Material for this exercise:

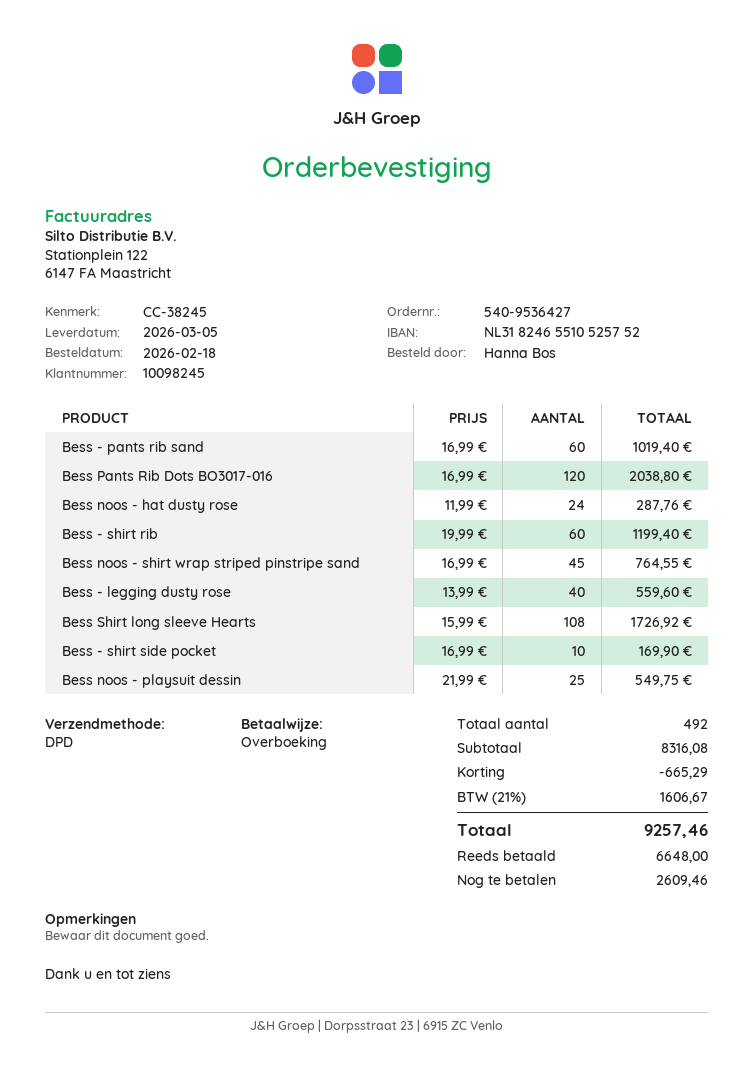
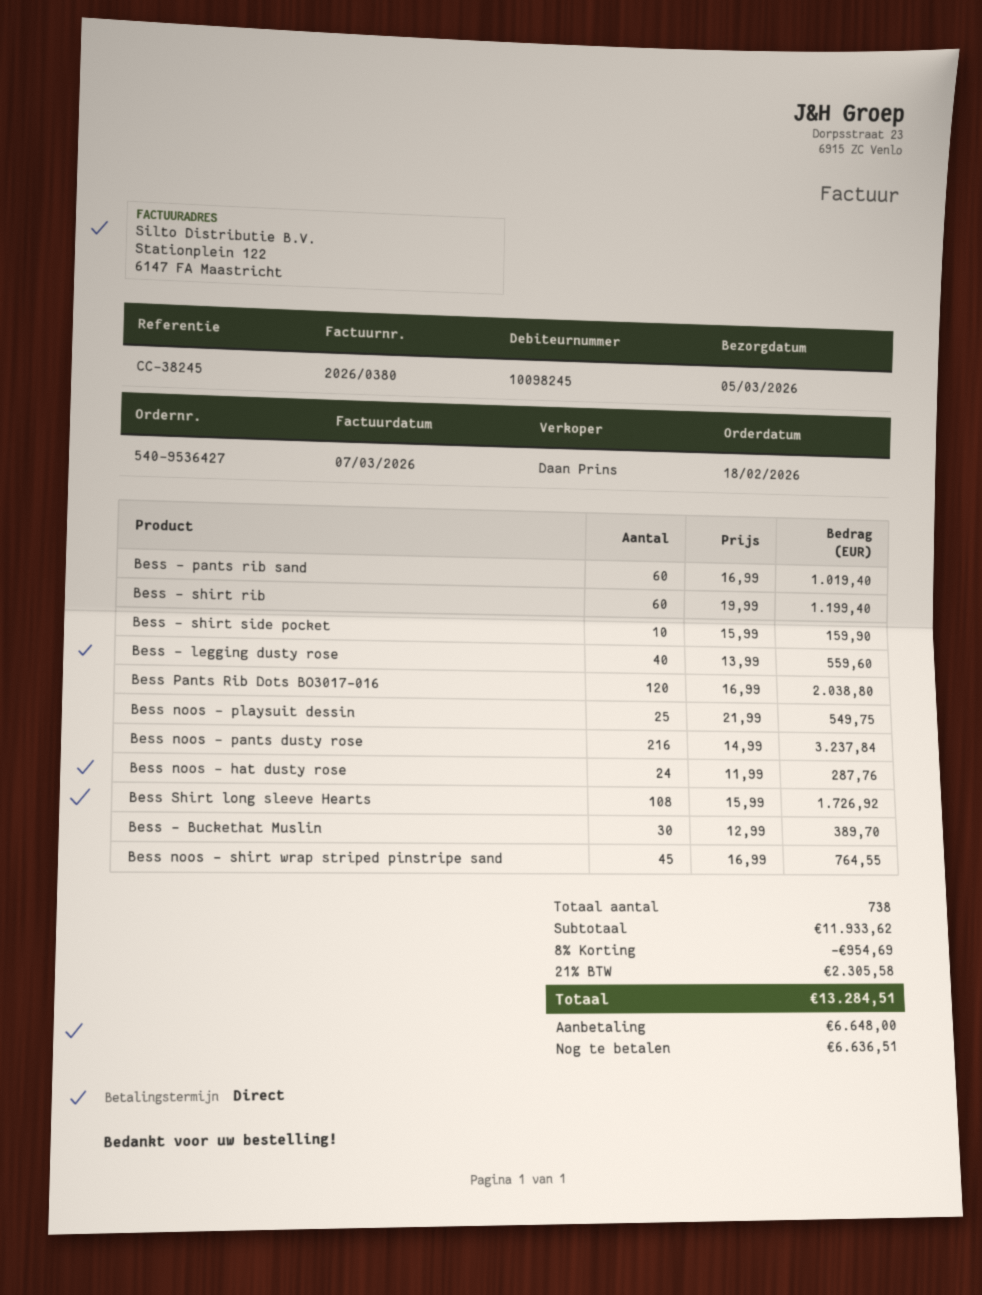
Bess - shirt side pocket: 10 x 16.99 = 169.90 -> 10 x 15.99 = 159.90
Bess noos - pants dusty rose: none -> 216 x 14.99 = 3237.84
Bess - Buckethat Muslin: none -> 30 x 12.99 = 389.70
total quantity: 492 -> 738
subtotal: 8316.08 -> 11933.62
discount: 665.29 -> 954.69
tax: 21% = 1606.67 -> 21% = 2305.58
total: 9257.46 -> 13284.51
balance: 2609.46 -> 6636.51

* * *

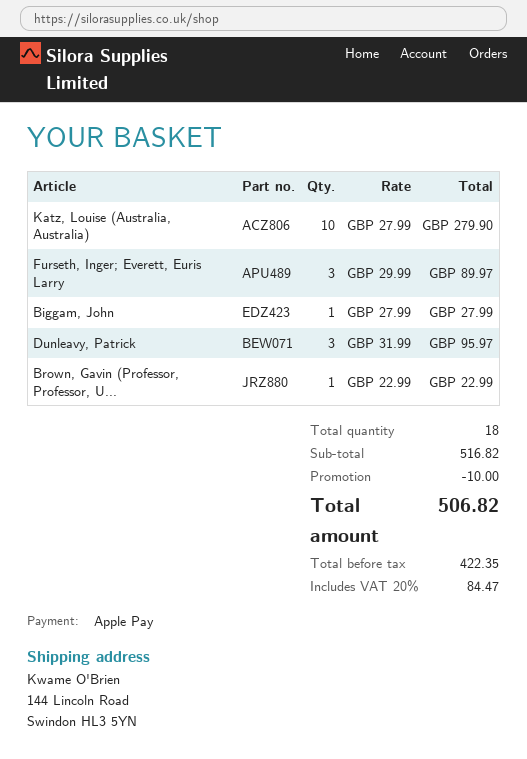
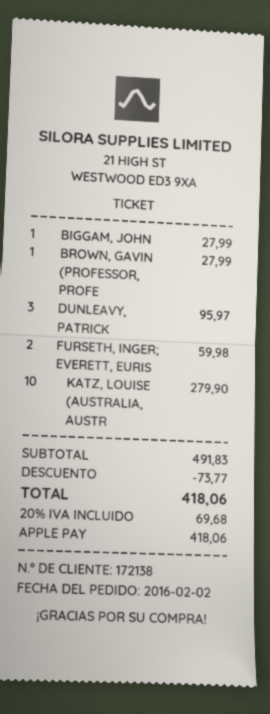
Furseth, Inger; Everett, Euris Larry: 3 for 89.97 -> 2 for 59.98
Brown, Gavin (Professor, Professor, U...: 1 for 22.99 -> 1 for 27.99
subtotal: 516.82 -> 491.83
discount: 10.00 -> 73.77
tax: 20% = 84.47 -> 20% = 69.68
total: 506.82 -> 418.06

* * *

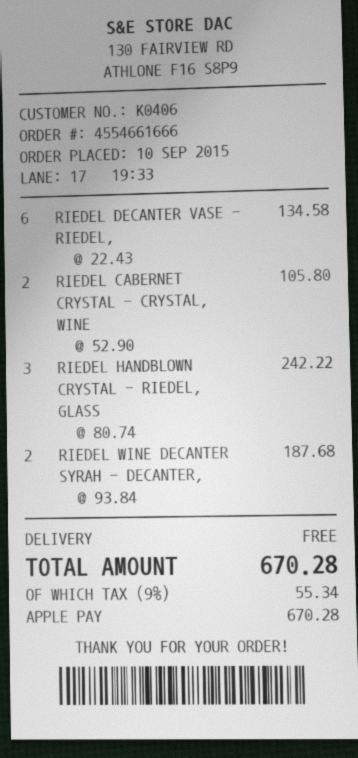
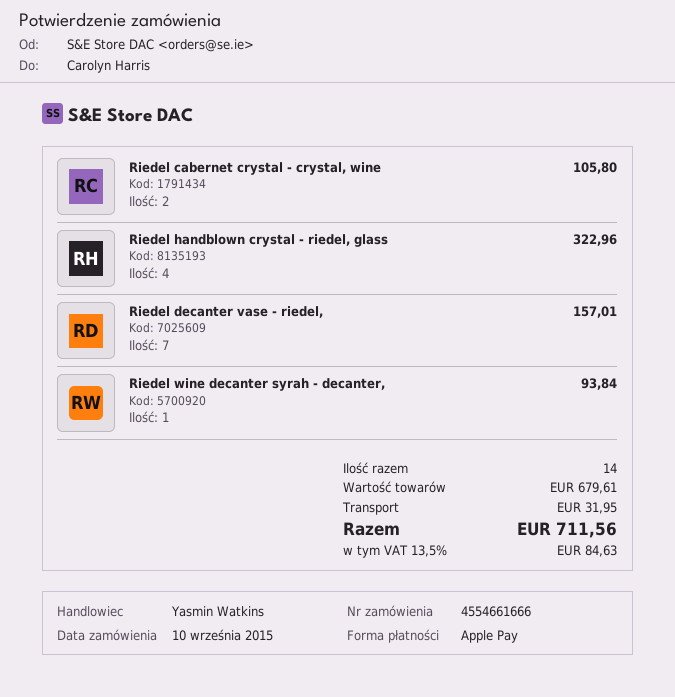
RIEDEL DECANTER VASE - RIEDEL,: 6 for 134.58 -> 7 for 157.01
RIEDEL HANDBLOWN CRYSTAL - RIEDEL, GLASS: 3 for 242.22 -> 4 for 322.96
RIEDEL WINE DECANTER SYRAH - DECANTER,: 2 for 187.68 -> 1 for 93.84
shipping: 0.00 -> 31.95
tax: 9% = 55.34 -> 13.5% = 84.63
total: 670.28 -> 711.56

Activity: Above are the entries. Output exactly the lines beginning with the line that has "Bess - shirt" and ending with the line that has "balance: 2609.46 -> 6636.51".

Task output:
Bess - shirt side pocket: 10 x 16.99 = 169.90 -> 10 x 15.99 = 159.90
Bess noos - pants dusty rose: none -> 216 x 14.99 = 3237.84
Bess - Buckethat Muslin: none -> 30 x 12.99 = 389.70
total quantity: 492 -> 738
subtotal: 8316.08 -> 11933.62
discount: 665.29 -> 954.69
tax: 21% = 1606.67 -> 21% = 2305.58
total: 9257.46 -> 13284.51
balance: 2609.46 -> 6636.51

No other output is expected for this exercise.